By RODNEY HO/rho@ajc.com
When "Cougar Town" starring Courteney Cox debuted in 2009 on ABC, the gimmick was embedded in the title: 40-something single mom on the prowl for younger guys!
The problem: that part of the show didn't really work and they dumped the concept pretty quickly. Yet they were stuck with the title and despite many debates, chose to keep it. And it has survived six seasons with a distinctively lighthearted, fast-paced styling that never gets too heavy or too sentimental. TBS, which picked up the show two years ago, is airing the final season now.
"I feel maybe more people would have checked out the show if it had a different name," said co-creator Bill Lawrence, who also helped create "Scrubs" and 'Spin City." "By the same token, it wouldn't have gotten made unless we had. Things happen for a reason and I'm not the type of guy who wishes a show had been a bigger hit or had more prestige. At this point, I feel we did everything perfectly and it stayed on for six seasons."
One of the most amusing parts of the show is the title card with the name of the show, with a different message every episode, using mocking "Cougar Town" as a name. Th final season's first episode title card is typical: "Welcome to Cougar Town Season 6! Is it too late to change the title?"
"It's one of our favorite things to do as a writing staff as an excuse to procrastinate," Lawrence said. "We work on the jokes so we don't have to do actual work. We took them very seriously."
"I had a blast on that show," Lawrence said. "It was a weird path to the finish. But getting to write a finale for a show and not be told by a network that your finale already happened is satisfying."
The show moved from ABC to TBS partway through. He is grateful ABC Studios even shopped the show around after ABC cancelled it. And being on TBS, even with smaller audiences, meant being a bigger fish in a smaller pond. "They promoted us really hard and took care of us," he said, of TBS.
He and his fellow "Cougar Town" creator wrote the series finale with showrunner Blake McCormick.
He admits the show was a bit of an indulgence. His wife Christa Miller is on the cast and many of the regulars are already good friends like Cox. Plus, he used crew members that go back to "Spin City." He was deeply appreciative he got to create a fun show that fans loved. "The show is just about hanging out and having a good time with good friends and drinking a big old glass of wine!"

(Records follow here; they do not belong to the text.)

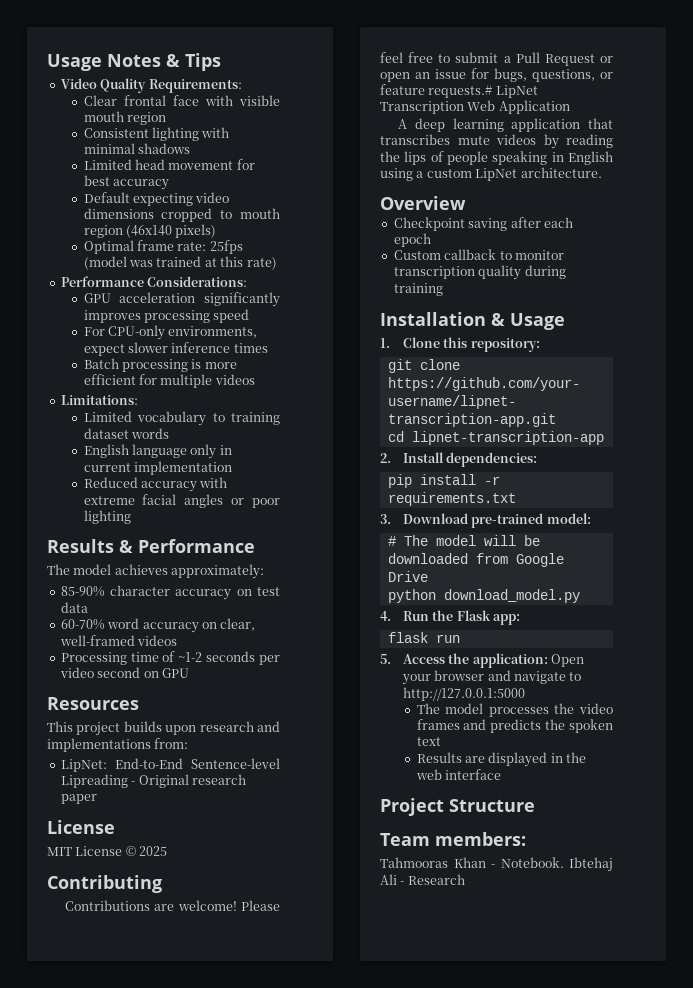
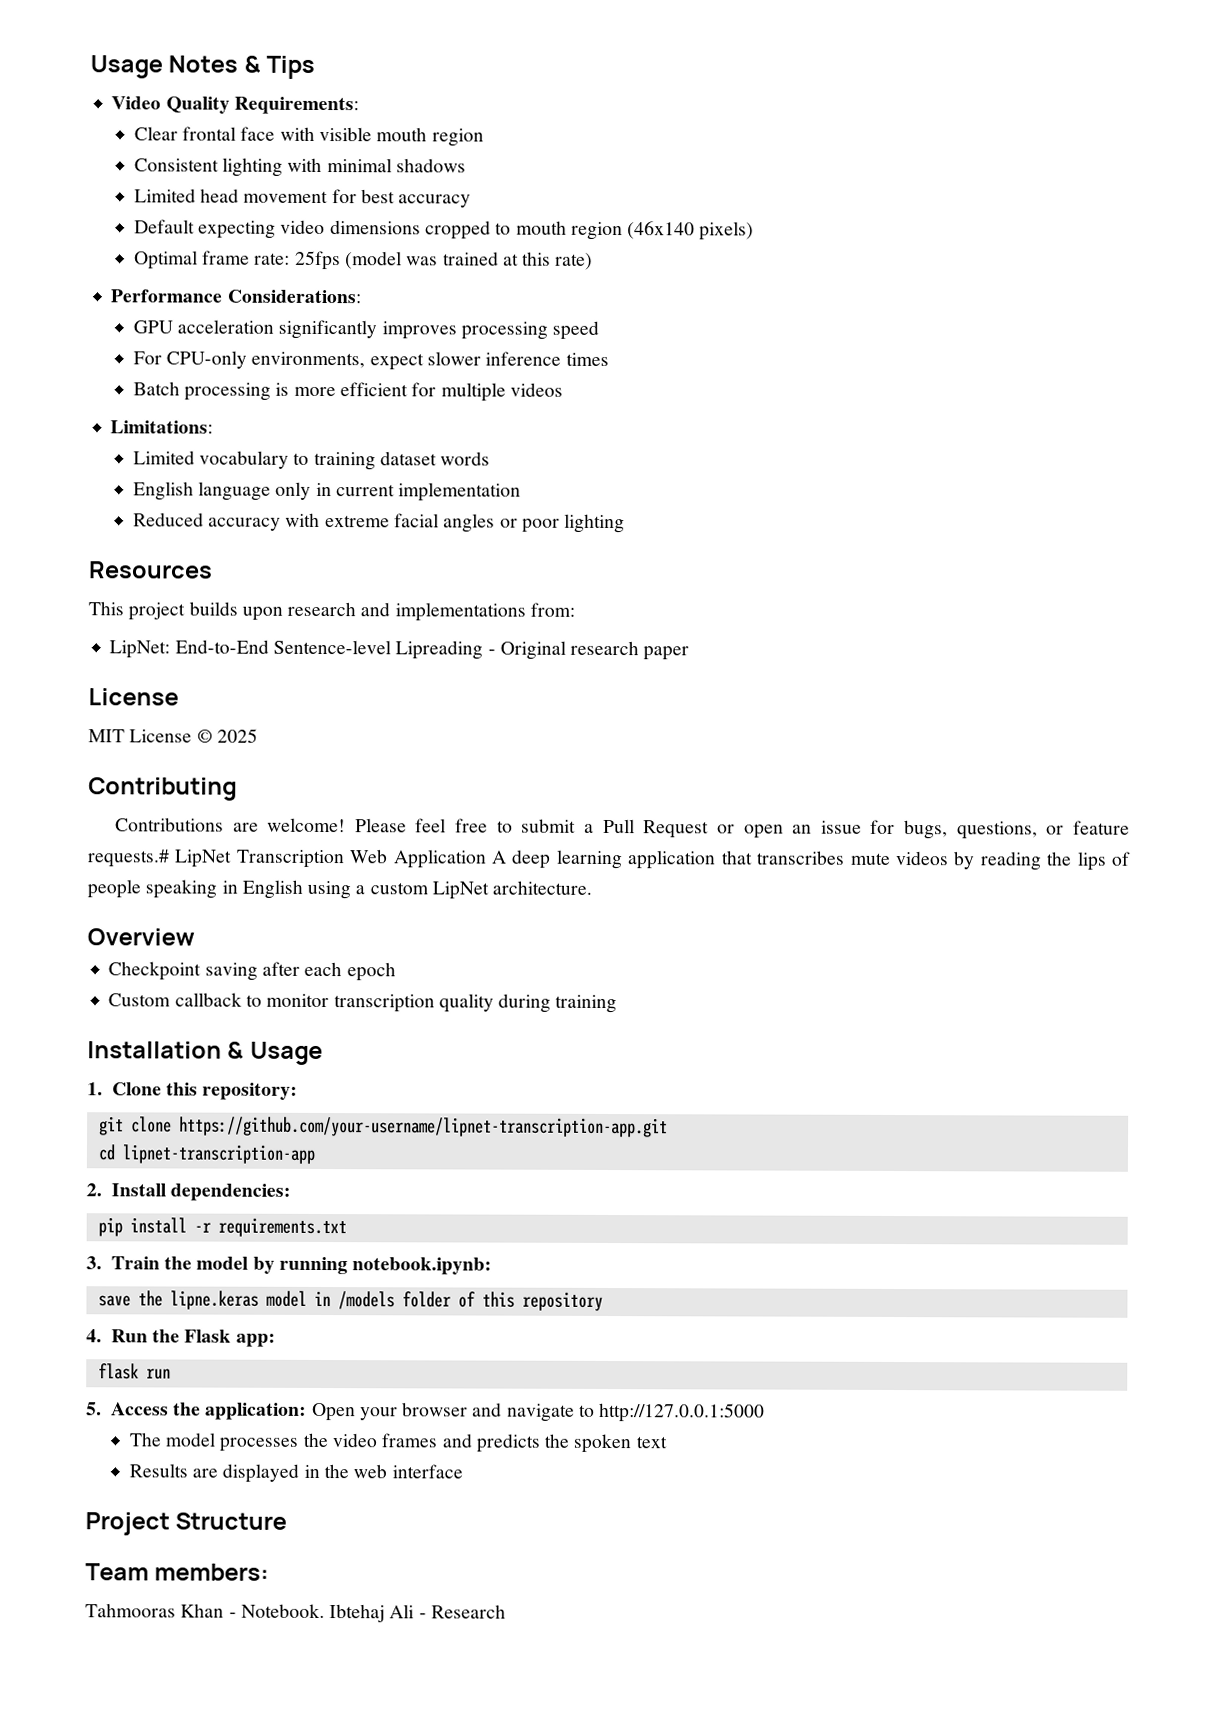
- Results & Performance
- The model achieves approximately:
- 85-90% character accuracy on test data
- 60-70% word accuracy on clear, well-framed videos
- Processing time of ~1-2 seconds per video second on GPU
- Please feel free to submit a Pull Request or open an issue for bugs, questions, or feature requests.# LipNet Transcription Web Application
- A deep learning application that transcribes mute videos by reading the lips of people speaking in English using a custom LipNet architecture.
+ Please feel free to submit a Pull Request or open an issue for bugs, questions, or feature requests.# LipNet Transcription Web Application A deep learning application that transcribes mute videos by reading the lips of people speaking in English using a custom LipNet architecture.
- 3. Download pre-trained model:
- # The model will be downloaded from Google Drive
- python download_model.py
+ 3. Train the model by running notebook.ipynb:
+ save the lipne.keras model in /models folder of this repository

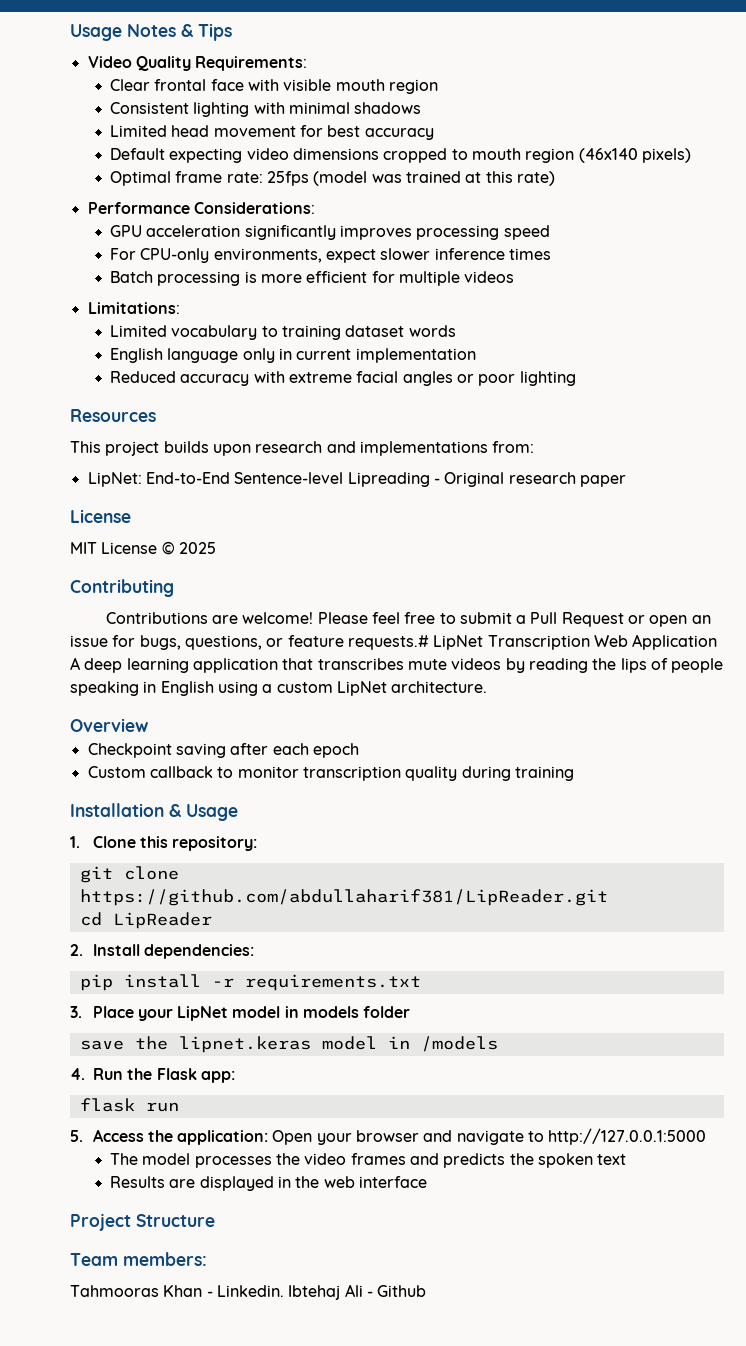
- git clone https://github.com/your-username/lipnet-transcription-app.git
+ git clone https://github.com/abdullaharif381/LipReader.git
- cd lipnet-transcription-app
+ cd LipReader
- 3. Train the model by running notebook.ipynb:
+ 3. Place your LipNet model in models folder
- save the lipne.keras model in /models folder of this repository
+ save the lipnet.keras model in /models
- Tahmooras Khan - Notebook.
+ Tahmooras Khan - Linkedin.
- Ibtehaj Ali - Research
+ Ibtehaj Ali - Github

To him, it was how adult friendships can be in his mid-40s. "I'm not a man who goes to clubs or shows or even leaves the house much," he said. "My life is a lot like 'Cougar Town." Six friends hanging out, drinking wine and shooting the s***." (The only thing missing in his real life: the creepy neighbor.)
Although Brian Van Holt is only in two episodes this season because he got a new gig on Syfy's "Ascension," Lawrence was able to get him back for the series finale. "I didn't want to get in someone's way if they had an opportunity," he said. "More power to him!" His good-natured character Bobby Cobb's departure in the second episode of season six also enabled the writers to write something fresh and new, a challenge when you're passing the 100 episode point.
The character who matured the most was Travis Cobb, Jules' son, played by former Marietta resident Dan Byrd. He started as a clueless high school student but ends the show as a dad to Jules' friend Laurie (Busy Phillips.) An outsider at first, he was incorporated into the gang after he turned 21 and was able to imbibe with mom and her buds. "When kids stop being kids and become contemporaries, it's a cool thing," Lawrence said.
It helped that Phillips and Byrd are only four years apart in real life. "She intentionally felt younger and he intentionally felt like an old soul," he said.
And how did the infamous Penny Can come to be? Like the title card game, this was an excuse to waste time. "It's a game we came up with in the writer's room throwing pennies into a can that held pencils.
He, of course, won't say how the show will end but it won't be anything tragic. That would betray the spirit of the show. It wouldn't be shocking if the show simply ends with the friends sitting around the island sipping wine.